*YOUR OBJECTIVE*. From the line containing "- poetry run pytest" to the very last line of the data below, transcribe everything exactly and nothing more.

*MATERIAL PROVIDED*.
>>>>>
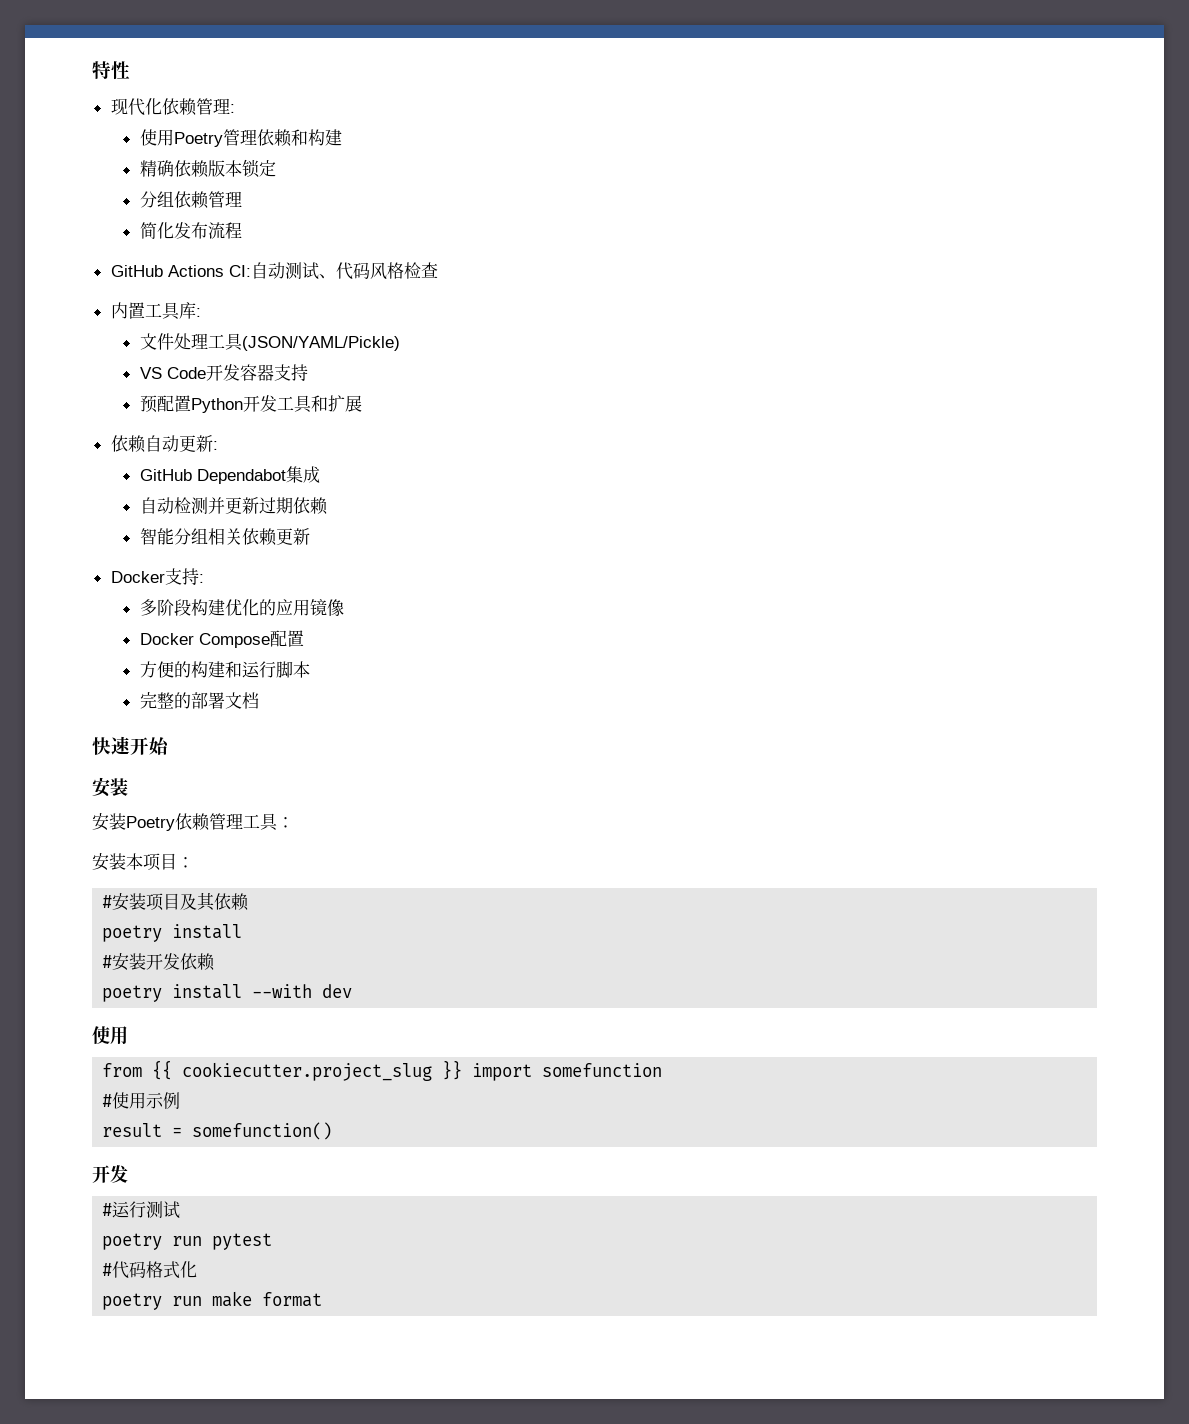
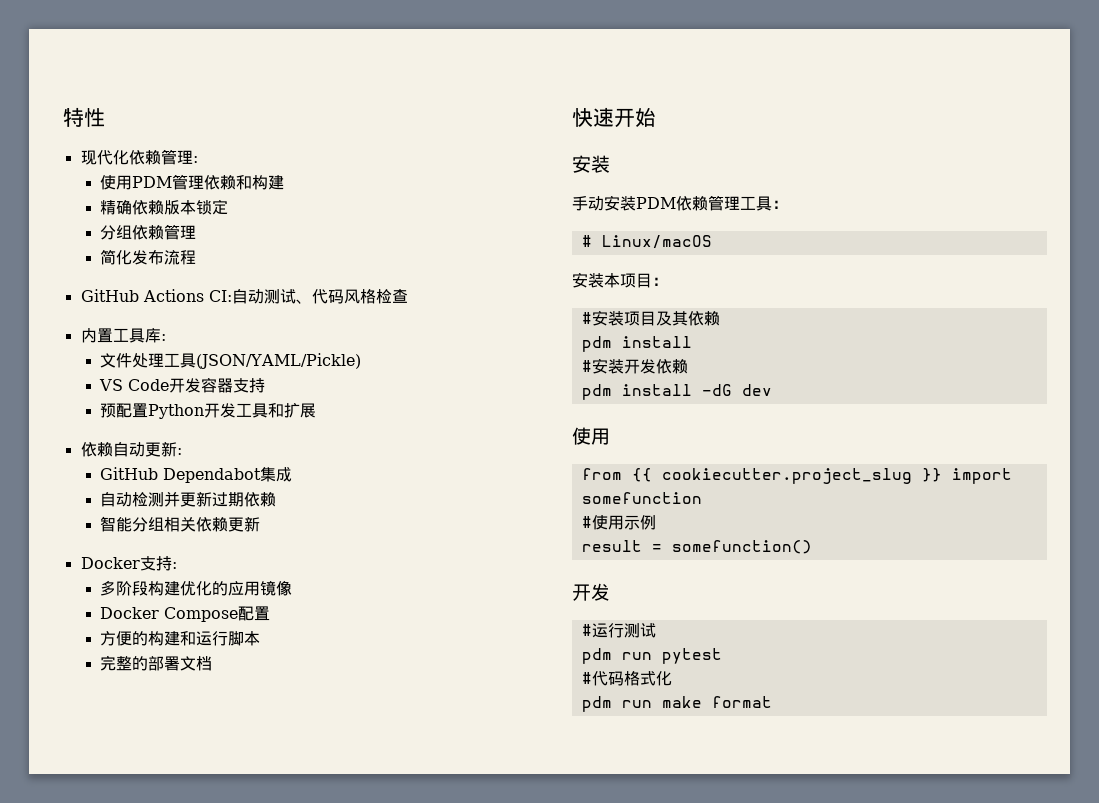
- 使用Poetry管理依赖和构建
+ 使用PDM管理依赖和构建
- 安装Poetry依赖管理工具：
+ 手动安装PDM依赖管理工具：
+ # Linux/macOS
  #安装项目及其依赖
- poetry install
+ pdm install
- poetry install --with dev
+ pdm install -dG dev
- poetry run pytest
+ pdm run pytest
- poetry run make format
+ pdm run make format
<<<<<
*YOUR RESPONSE*.
- poetry run pytest
+ pdm run pytest
- poetry run make format
+ pdm run make format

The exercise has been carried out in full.